Task details | Where the line with "- com.cloudant.Attachment represents" appears in the records below, start there and transcribe each line exactly through the last.

Data extracts |

════════════════

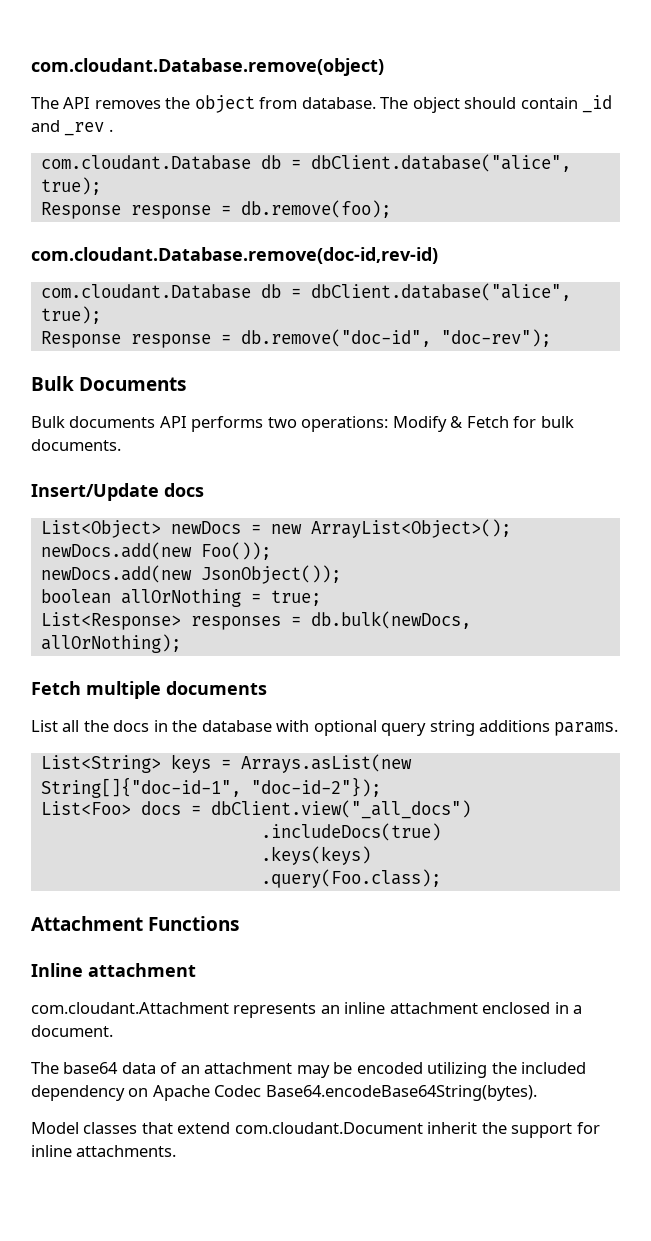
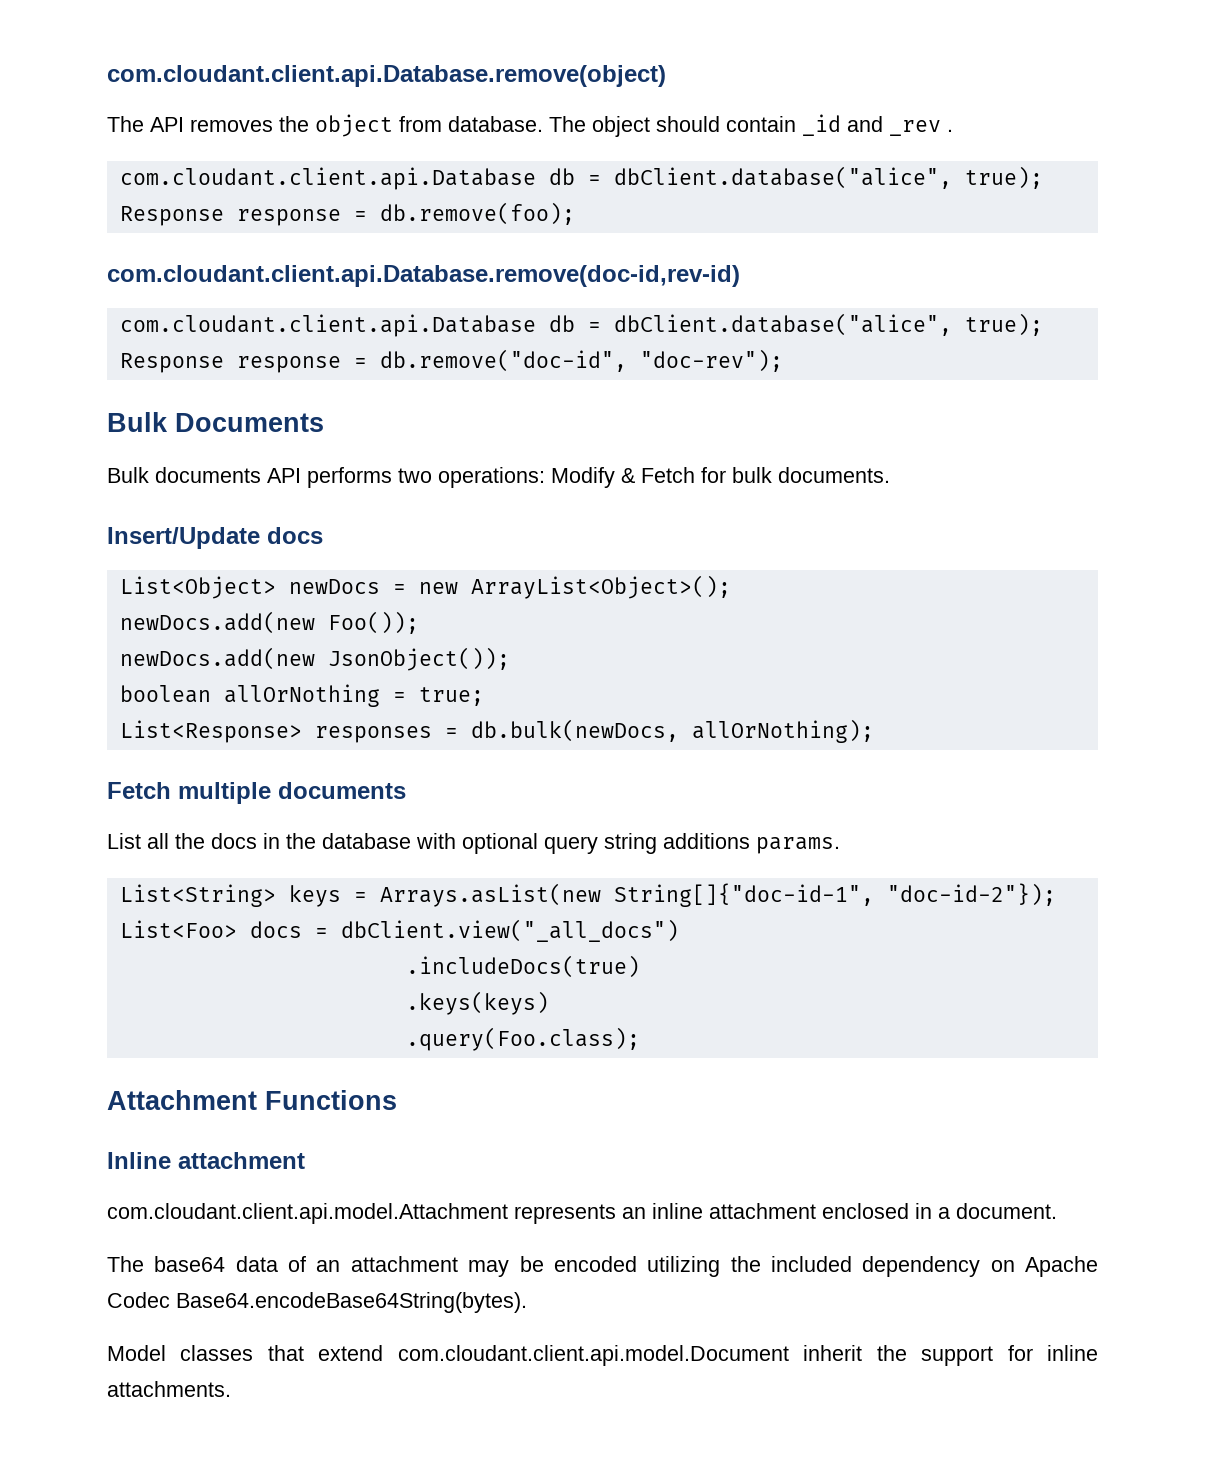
- com.cloudant.Database.remove(object)
+ com.cloudant.client.api.Database.remove(object)
  The object should contain _id and _rev .
- com.cloudant.Database db = dbClient.database("alice", true);
+ com.cloudant.client.api.Database db = dbClient.database("alice", true);
- com.cloudant.Database.remove(doc-id,rev-id)
- com.cloudant.Database db = dbClient.database("alice", true);
+ com.cloudant.client.api.Database.remove(doc-id,rev-id)
+ com.cloudant.client.api.Database db = dbClient.database("alice", true);
- com.cloudant.Attachment represents an inline attachment enclosed in a document.
+ com.cloudant.client.api.model.Attachment represents an inline attachment enclosed in a document.
- Model classes that extend com.cloudant.Document inherit the support for inline attachments.
+ Model classes that extend com.cloudant.client.api.model.Document inherit the support for inline attachments.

════════════════

Written response |
- com.cloudant.Attachment represents an inline attachment enclosed in a document.
+ com.cloudant.client.api.model.Attachment represents an inline attachment enclosed in a document.
- Model classes that extend com.cloudant.Document inherit the support for inline attachments.
+ Model classes that extend com.cloudant.client.api.model.Document inherit the support for inline attachments.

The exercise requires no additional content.